= Beginning of Section =

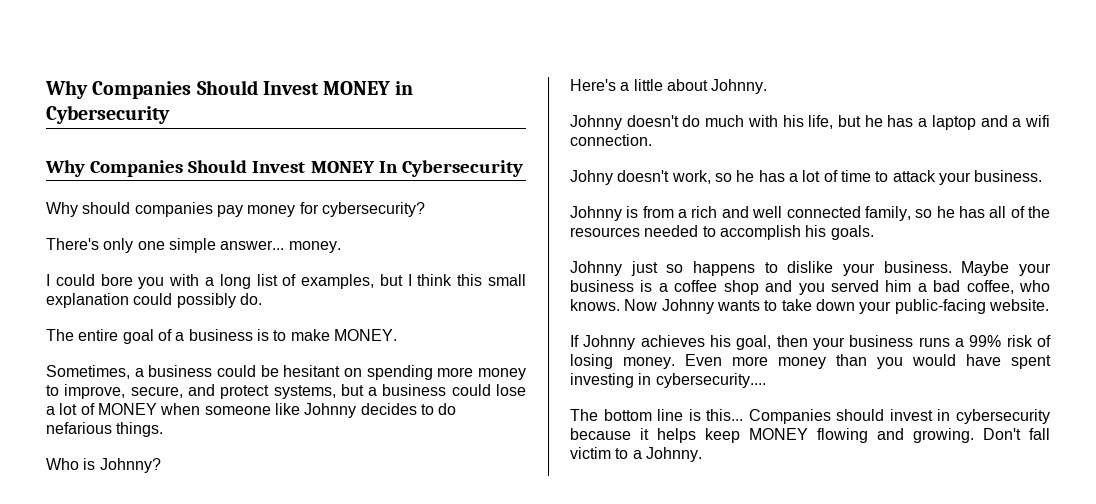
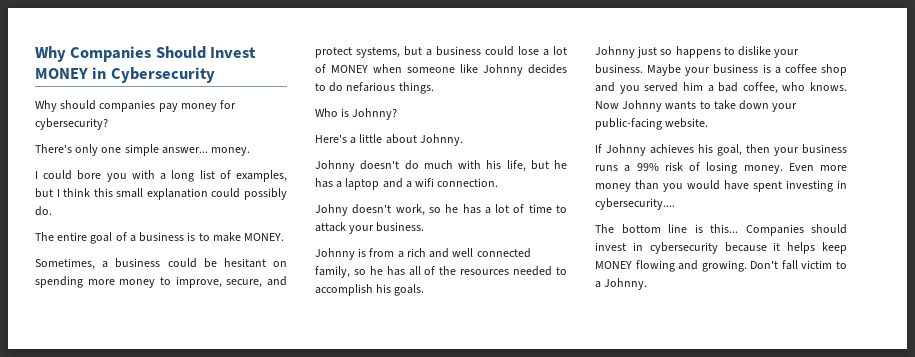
- Why Companies Should Invest MONEY In Cybersecurity

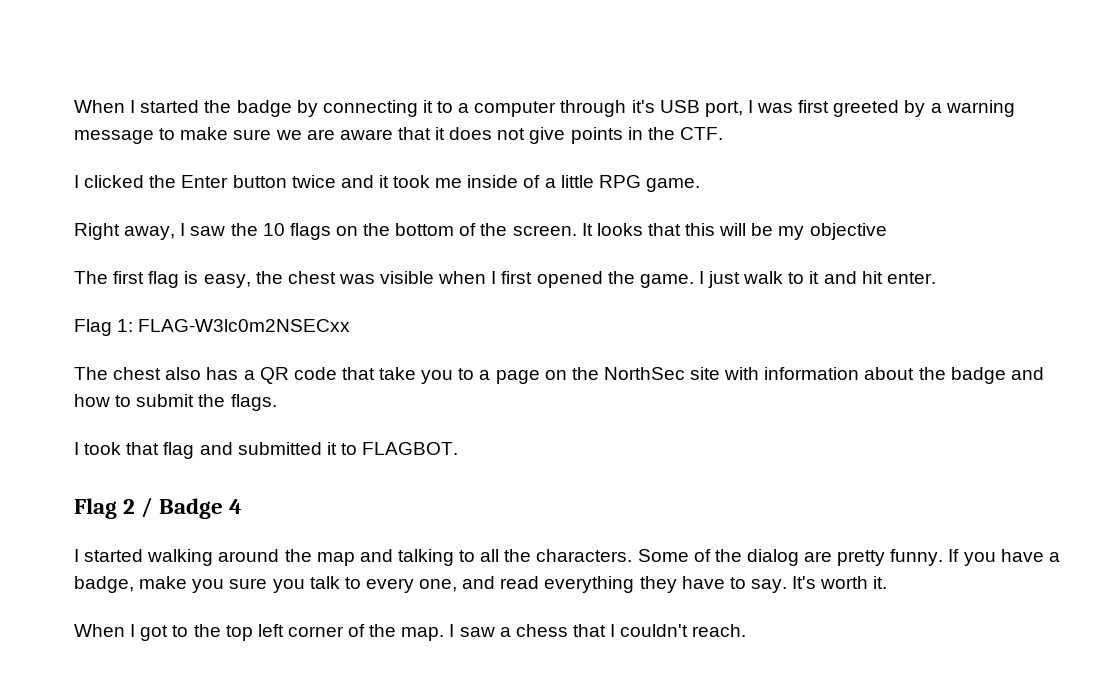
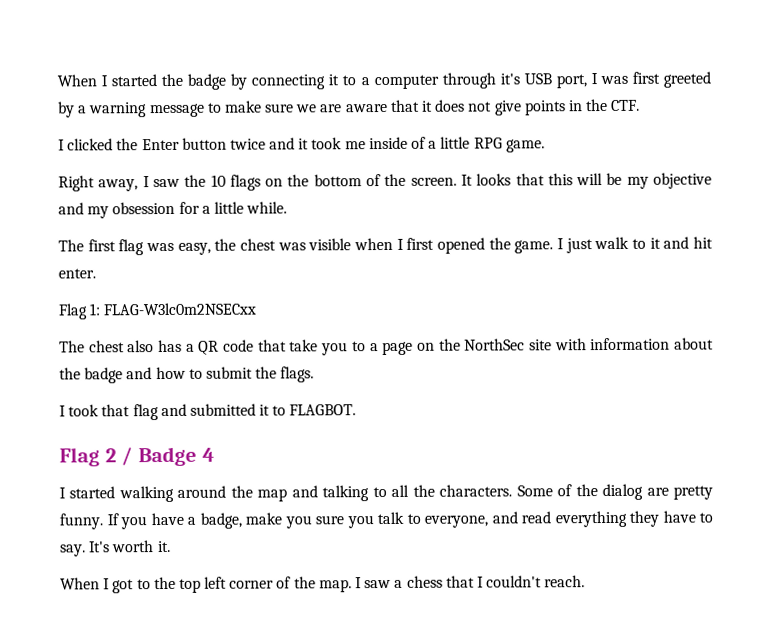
- It looks that this will be my objective
+ It looks that this will be my objective and my obsession for a little while.
- The first flag is easy, the chest was visible when I first opened the game.
+ The first flag was easy, the chest was visible when I first opened the game.
- If you have a badge, make you sure you talk to every one, and read everything they have to say.
+ If you have a badge, make you sure you talk to everyone, and read everything they have to say.

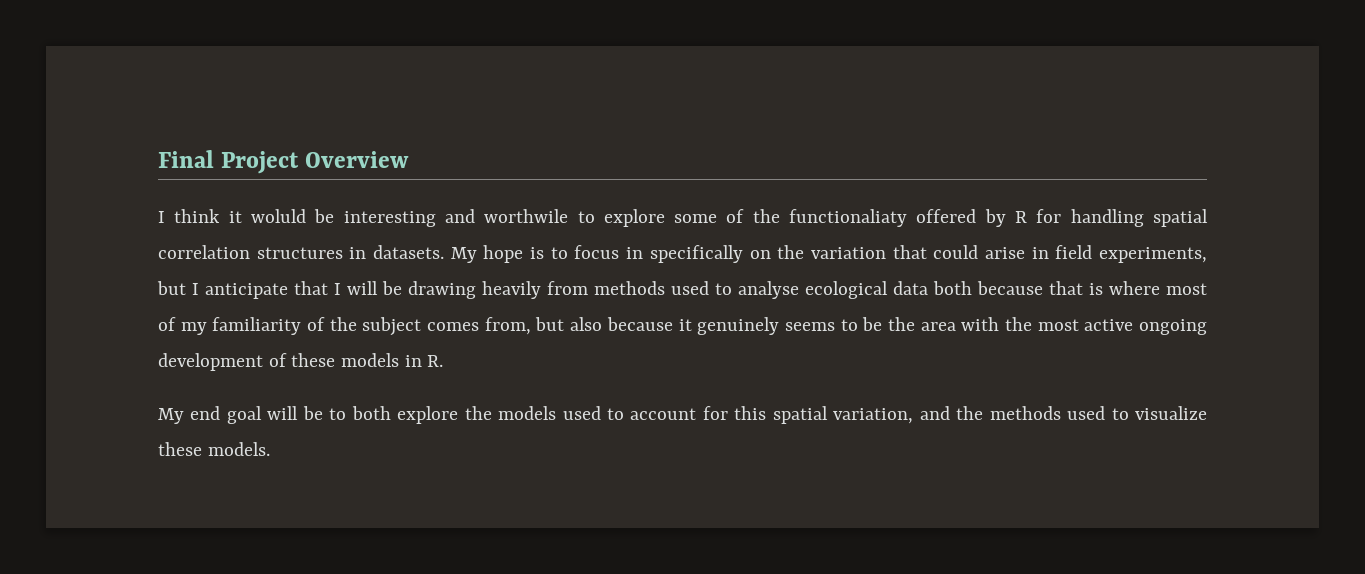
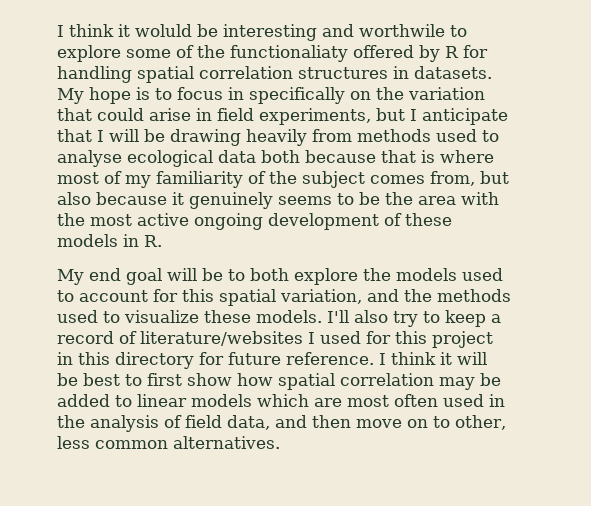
- Final Project Overview
+ I'll also try to keep a record of literature/websites I used for this project in this directory for future reference. I think it will be best to first show how spatial correlation may be added to linear models which are most often used in the analysis of field data, and then move on to other, less common alternatives.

= End of Section =

> PROBLEM TO SOLVE
Go through the records above and copy every line holding the word "looks".

> SOLUTION FOR THIS TASK
- It looks that this will be my objective
+ It looks that this will be my objective and my obsession for a little while.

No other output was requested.